Social media can be a powerful tool, both to divide and to unite. When Simone Biles posted to her Twitter account that she has ADHD, and that she believes in a “clean sport” in which she has always “followed the rules, and will continue to do so,” the retweets numbered in the thousands. She also wrote that “having ADHD, and taking medicine for it, is nothing to be ashamed of.”
The Tuesday Tweets were in response to the release of private medical data by Russian hackers who were able to gain access to the Rio Olympics’ drug-testing database.
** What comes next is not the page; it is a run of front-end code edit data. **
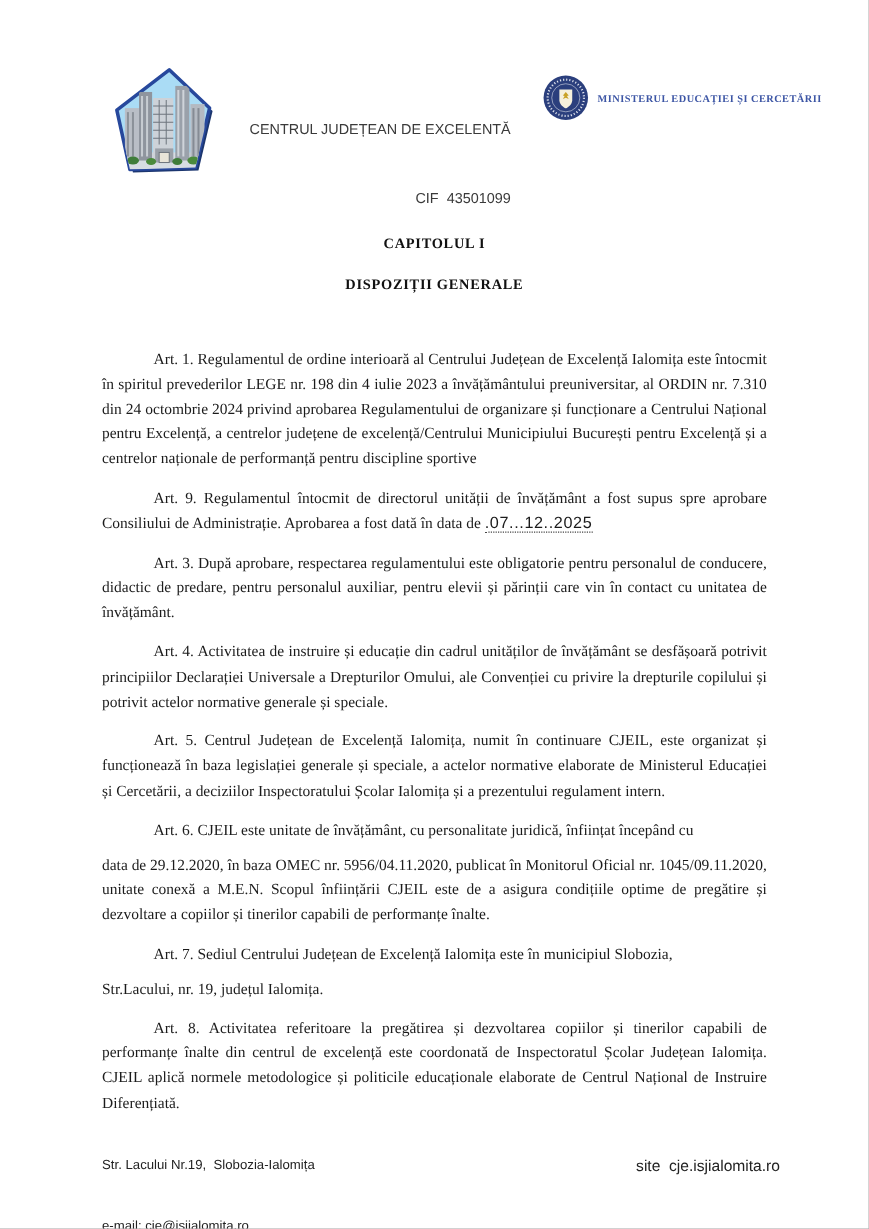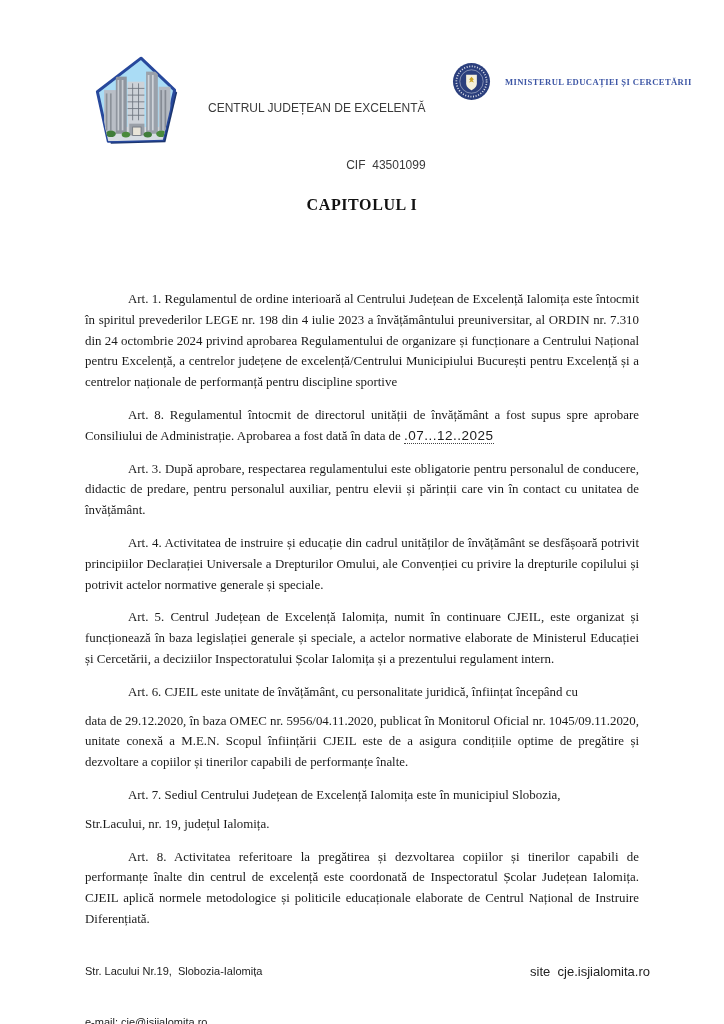--- a/index.html
+++ b/index.html
@@ -32,42 +32,42 @@
     color: #3a3a3a;
     white-space: pre-wrap;
     text-align: right;
   }
   .ministry {
     position: absolute;
     left: 452px;
     top: 62px;
     display: flex;
     align-items: center;
-    gap: 14px;
+    gap: 7px;
   }
   .ministry-seal { width: 39px; height: 39px; flex: 0 0 auto; }
   .ministry-name {
     font-family: "Liberation Serif", serif;
     font-weight: bold;
     font-size: 8.6px;
     letter-spacing: 0.4px;
     color: #3d56a5;
     white-space: nowrap;
   }
 
   
   .chapter-title, .chapter-subtitle {
     position: absolute;
     left: 0;
     right: 0;
     margin: 0;
     text-align: center;
     font-family: "Liberation Serif", serif;
     font-weight: bold;
-    font-size: 16px;
+    font-size: 12px;
     letter-spacing: 0.6px;
     color: #111;
   }
   .chapter-title { top: 196px; }
   .chapter-subtitle { top: 230px; }
 
   
   .doc-body {
     position: absolute;
     left: 85px;
@@ -170,24 +170,25 @@
         <circle cx="20" cy="20" r="15.5" fill="none" stroke="#ffffff" stroke-width="1.8" stroke-dasharray="1 1.7" opacity="0.85"></circle>
         <circle cx="20" cy="20" r="12" fill="none" stroke="#ffffff" stroke-width="0.7" opacity="0.6"></circle>
         <path d="M14.5 13 h11 v9 c0 4.5 -5.5 7 -5.5 7 s-5.5 -2.5 -5.5 -7 z" fill="#f5f0dc"></path>
         <path d="M20 15 l2.5 3 -1.5 0.5 1.5 2.5 -2.5 -1 -2.5 1 1.5 -2.5 -1.5 -0.5 z" fill="#c9a227"></path>
       </svg>
       <span class="ministry-name">MINISTERUL EDUCAȚIEI ȘI CERCETĂRII</span>
     </div>
   </div>
 
   <h1 class="chapter-title">CAPITOLUL I</h1>
+  <h2 class="chapter-subtitle">DISPOZIȚII GENERALE</h2>
 
   <div class="doc-body">
     <p>Art. 1. Regulamentul de ordine interioară al Centrului Județean de Excelență Ialomița este întocmit în spiritul prevederilor LEGE nr. 198 din 4 iulie 2023 a învățământului preuniversitar, al ORDIN nr. 7.310 din 24 octombrie 2024 privind aprobarea Regulamentului de organizare și funcționare a Centrului Național pentru Excelență, a centrelor județene de excelență/Centrului Municipiului București pentru Excelență și a centrelor naționale de performanță pentru discipline sportive</p>
-    <p><span>Art. 8. Regulamentul întocmit de directorul unității de învățământ a fost supus spre aprobare Consiliului de Administrație. Aprobarea a fost dată în data de </span><span class="date-fill">.07...12..2025</span></p>
+    <p><span>Art. 9. Regulamentul întocmit de directorul unității de învățământ a fost supus spre aprobare Consiliului de Administrație. Aprobarea a fost dată în data de </span><span class="date-fill">.07...12..2025</span></p>
     <p>Art. 3. După aprobare, respectarea regulamentului este obligatorie pentru personalul de conducere, didactic de predare, pentru personalul auxiliar, pentru elevii și părinții care vin în contact cu unitatea de învățământ.</p>
     <p>Art. 4. Activitatea de instruire și educație din cadrul unităților de învățământ se desfășoară potrivit principiilor Declarației Universale a Drepturilor Omului, ale Convenției cu privire la drepturile copilului și potrivit actelor normative generale și speciale.</p>
     <p>Art. 5. Centrul Județean de Excelență Ialomița, numit în continuare CJEIL, este organizat și funcționează în baza legislației generale și speciale, a actelor normative elaborate de Ministerul Educației și Cercetării, a deciziilor Inspectoratului Școlar Ialomița și a prezentului regulament intern.</p>
     <p class="tight">Art. 6. CJEIL este unitate de învățământ, cu personalitate juridică, înființat începând cu</p>
     <p class="no-indent">data de 29.12.2020, în baza OMEC nr. 5956/04.11.2020, publicat în Monitorul Oficial nr. 1045/09.11.2020, unitate conexă a M.E.N. Scopul înființării CJEIL este de a asigura condițiile optime de pregătire și dezvoltare a copiilor și tinerilor capabili de performanțe înalte.</p>
     <p class="tight">Art. 7. Sediul Centrului Județean de Excelență Ialomița este în municipiul Slobozia,</p>
     <p class="no-indent">Str.Lacului, nr. 19, județul Ialomița.</p>
     <p>Art. 8. Activitatea referitoare la pregătirea și dezvoltarea copiilor și tinerilor capabili de performanțe înalte din centrul de excelență este coordonată de Inspectoratul Școlar Județean Ialomița. CJEIL aplică normele metodologice și politicile educaționale elaborate de Centrul Național de Instruire Diferențiată.</p>
   </div>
Part of the leaked data included information that Biles was granted an exemption during the 2016 summer games for the use of a substance normally banned by the World Anti-Doping Agency (WADA).
The WADA confirmed that a government hacking group accessed information related to confidential athlete health data and drug test results, which the group posted while ensuring that more leaks would be released at a later time. Fancybear.net, which exposed the documents, also noted that the additional information would include proof that “famous athletes” have been involved in the use of doping substances.
Hackers were able to obtain passwords to the database through a phishing scam, including a password belonging to Yuliya Stepanova, who was involved in exposing the doping among Russia’s athletes.
The International Olympic Committee (IOC) had previously banned Russian athletes from participating in the 2016 games after investigating a widespread doping scandal throughout that country.
The chief information officer at cybersecurity company ThreatConnect called the release of the leaked records a “digital temper tantrum” and noted that “they’re trying to sow doubt over the integrity of the individual athletes.”
Therapeutic use exemptions (or TUEs) are given by the WADA; in order to qualify for these exemptions, athletes must provide proof that the medications are used to treat specific health conditions. Stimulants are among the substances banned, but a medical waiver can be submitted by an athlete if he or she is taking a medication such as methylphenidate, commonly used to treat attention-deficit/hyperactivity disorder.
The athletes who had their information released have been found to not be in the wrong, as no anti-doping rules were violated during the 2016 Rio Olympic games.
Biles, who currently holds the title of most decorated American gymnast, was a part of the Final Five during the 2016 Olympic games in Rio. At 19, she is a three-time world all-around and floor champion and has won a total of nineteen medals.
Other athletes impacted by the leak include tennis stars and sisters Serena and Venus Williams and women’s basketball player Elena Donne.
The leaked documents come amidst the recent release of over 30,000 emails from Colin Powell to journalists and friends, a June DNC computer breach, and a call in August by Democrats to the FBI requesting an investigation of presidential candidate Donald Trump’s potential connection to cyberattacks by Russian government hackers.
The case continues to be under investigation; a Russian spokesman denied the country’s involvement.